The age of onset of smoldering systemic mastocytosis (SSM) is in adulthood, with patients tending to be slightly older than those with isolated SM (ISM). The disease is defined by the presence of at least two B-findings, indicative of a high mast cell (MC) burden, and no C findings (organ dysfunction). There is a pronounced MC infiltration (>30% in bone marrow (BM) biopsy), organomegaly and tryptase levels above 200 ng/ml. The clinical course is characterized by slow progression without signs of aggressive disease or an associated hematologic neoplasm (AHN). Patients may remain stable for years or may progress into a more advanced variant (aggressive SM (ASM), mast cell leukemia (MCL) or SM with an AHN).

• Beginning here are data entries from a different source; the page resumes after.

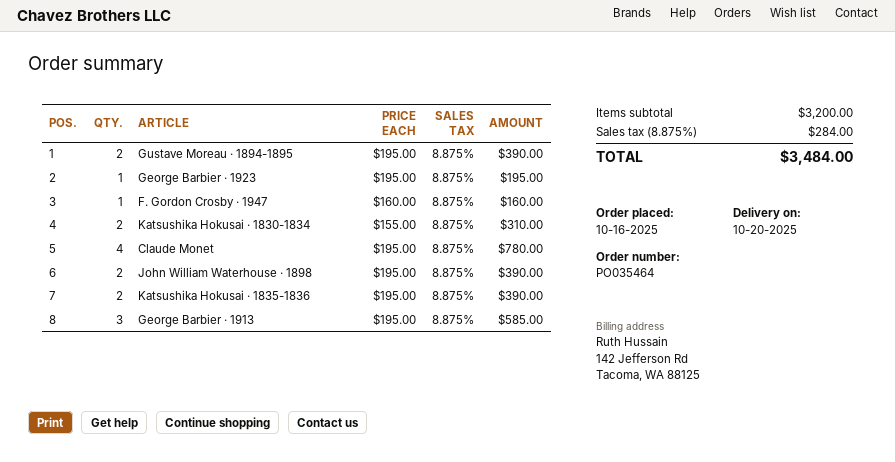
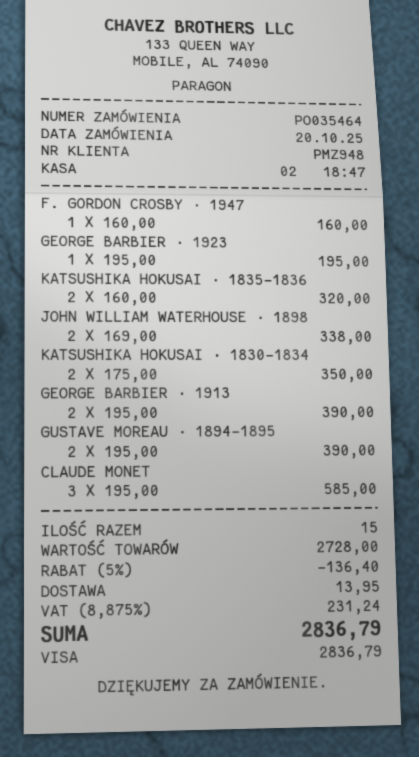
order date: 2025-10-16 -> 2025-10-20
Katsushika Hokusai · 1830-1834: 2 x 155.00 = 310.00 -> 2 x 175.00 = 350.00
Claude Monet: 4 x 195.00 = 780.00 -> 3 x 195.00 = 585.00
John William Waterhouse · 1898: 2 x 195.00 = 390.00 -> 2 x 169.00 = 338.00
Katsushika Hokusai · 1835-1836: 2 x 195.00 = 390.00 -> 2 x 160.00 = 320.00
George Barbier · 1913: 3 x 195.00 = 585.00 -> 2 x 195.00 = 390.00
subtotal: 3200.00 -> 2728.00
discount: none -> 5% = 136.40
shipping: none -> 13.95
tax: 8.875% = 284.00 -> 8.875% = 231.24
total: 3484.00 -> 2836.79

Although the etiology of SSM is not fully understood, an activating mutation of KIT, usually KIT D816V, is found in the MCs of virtually all SSM cases. This mutation probably accounts for the abnormal accumulation of MCs in organ(s)/tissue(s). Multilineage KIT D816V involvement is constantly found in SSM patients.
Diagnosis of SSM is achieved by first establishing a diagnosis of SM, based on the WHO consensus criteria. The disease is then categorized according to the presence of B-findings and C-findings. For SSM, at least two B-findings (but no C-findings) should be present.
Differential diagnoses include all the other forms of SM, as well as other causes of MC activation syndromes (MCAS): primary (clonal, but not fulfilling SM diagnostic criteria) MCAS; secondary MCAS where an IgE-dependent allergy or another reactive inflammatory disease process is present; and idiopathic MCAS where neither clonal MC nor an IgE-dependent allergy or another underlying condition/disease can be documented. Additional differential diagnoses include other forms of mastocytosis (pure cutaneous mastocytosis, indolent SM, aggressive SM), endocrine disorders (adrenal tumors, VIPoma, gastrinoma), and some gastrointestinal pathologies. Waldenström disease should also be distinguished.
Management and treatment
In stable SSM patients, symptomatic treatment may be the only therapy. Avoidance of known triggers, prophylactic prescription of an epi-pen, and medications such as antihistamines, antileukotrienes, cromolyn sodium, omalizumab and aspirin may all have a role in the prevention or treatment of MC-mediated symptoms. Regular follow-up and assessment for transformation to more aggressive disease variants is required. Serum tryptase, which may be used to assess disease response, may be evaluated biannually to monitor disease activity and appropriately adjust therapy. In patients who progress to more advanced variants of the disease, introduction of targeted or non-targeted cytoreductive therapy may be discussed. Whilst favorable results have been seen with the current targeted and non-targeted treatment, a consensus on treatment in patients with SSM has not been reached.
Some SSM patients may remain stable for years, while others may progress to more advanced variants of the disease (ASM or MCL), with a poorer prognosis. In general, the prognosis of SSM regarding progression-free survival and overall survival is better than that of ASM or MCL, but. poorer than in typical ISM.